| WHAT YOU WILL DO |
Filter the entries down to the lines containing "oportunidad", and copy those lines.

(Beginning of WORKING DATA)

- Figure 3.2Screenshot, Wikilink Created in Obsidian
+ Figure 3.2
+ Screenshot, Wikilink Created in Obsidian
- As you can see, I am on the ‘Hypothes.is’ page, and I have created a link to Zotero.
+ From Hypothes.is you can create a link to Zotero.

(End of WORKING DATA)
(Beginning of WORKING DATA)

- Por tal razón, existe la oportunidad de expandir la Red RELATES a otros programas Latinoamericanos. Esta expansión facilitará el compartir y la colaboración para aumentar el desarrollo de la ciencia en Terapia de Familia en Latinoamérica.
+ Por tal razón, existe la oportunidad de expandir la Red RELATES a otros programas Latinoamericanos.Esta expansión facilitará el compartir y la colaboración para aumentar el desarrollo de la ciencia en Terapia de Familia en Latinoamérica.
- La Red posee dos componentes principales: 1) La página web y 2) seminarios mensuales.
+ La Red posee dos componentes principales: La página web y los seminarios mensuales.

(End of WORKING DATA)
(Beginning of WORKING DATA)

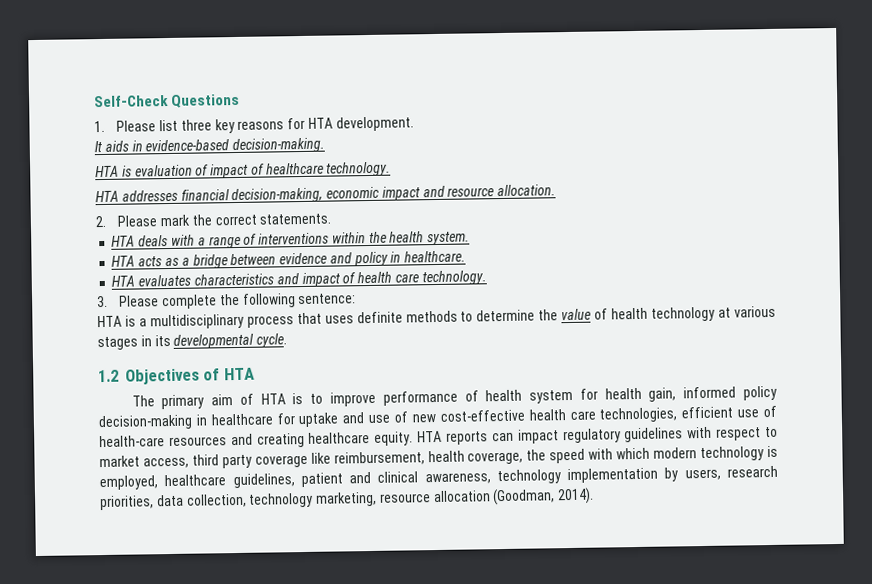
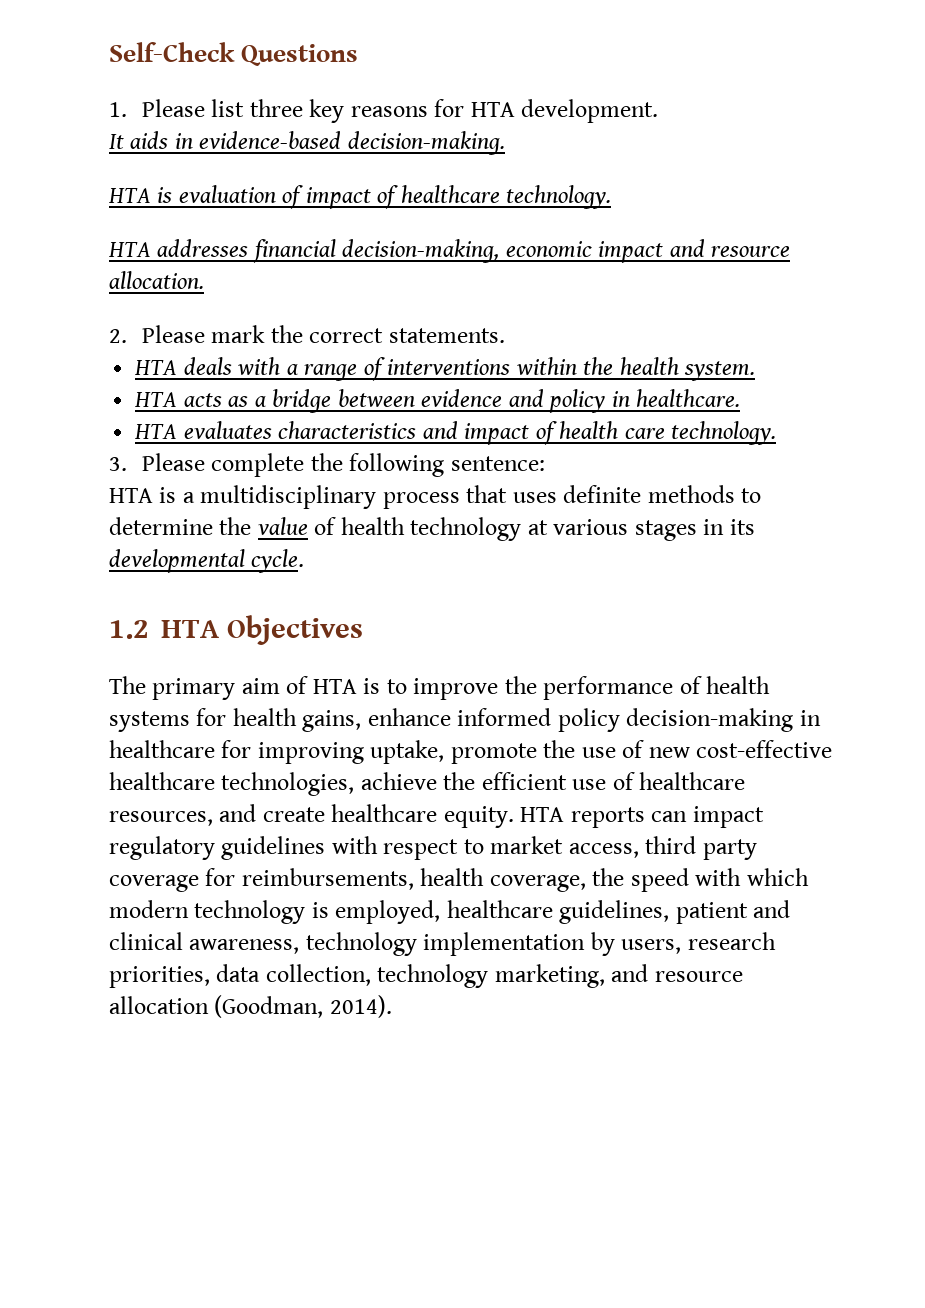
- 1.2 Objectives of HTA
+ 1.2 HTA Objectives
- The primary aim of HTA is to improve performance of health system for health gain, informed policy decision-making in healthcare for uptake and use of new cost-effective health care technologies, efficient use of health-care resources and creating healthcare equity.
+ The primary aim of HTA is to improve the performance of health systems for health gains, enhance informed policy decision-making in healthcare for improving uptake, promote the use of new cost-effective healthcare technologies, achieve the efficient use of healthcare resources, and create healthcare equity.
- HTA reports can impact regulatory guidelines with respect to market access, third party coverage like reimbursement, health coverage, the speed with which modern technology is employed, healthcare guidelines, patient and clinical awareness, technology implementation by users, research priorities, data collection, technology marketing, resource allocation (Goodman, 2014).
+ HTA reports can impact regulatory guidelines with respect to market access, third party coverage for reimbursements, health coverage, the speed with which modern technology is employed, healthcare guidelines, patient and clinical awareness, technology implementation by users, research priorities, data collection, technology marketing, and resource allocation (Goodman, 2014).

(End of WORKING DATA)

| OUTPUT OF THE EXERCISE |
- Por tal razón, existe la oportunidad de expandir la Red RELATES a otros programas Latinoamericanos. Esta expansión facilitará el compartir y la colaboración para aumentar el desarrollo de la ciencia en Terapia de Familia en Latinoamérica.
+ Por tal razón, existe la oportunidad de expandir la Red RELATES a otros programas Latinoamericanos.Esta expansión facilitará el compartir y la colaboración para aumentar el desarrollo de la ciencia en Terapia de Familia en Latinoamérica.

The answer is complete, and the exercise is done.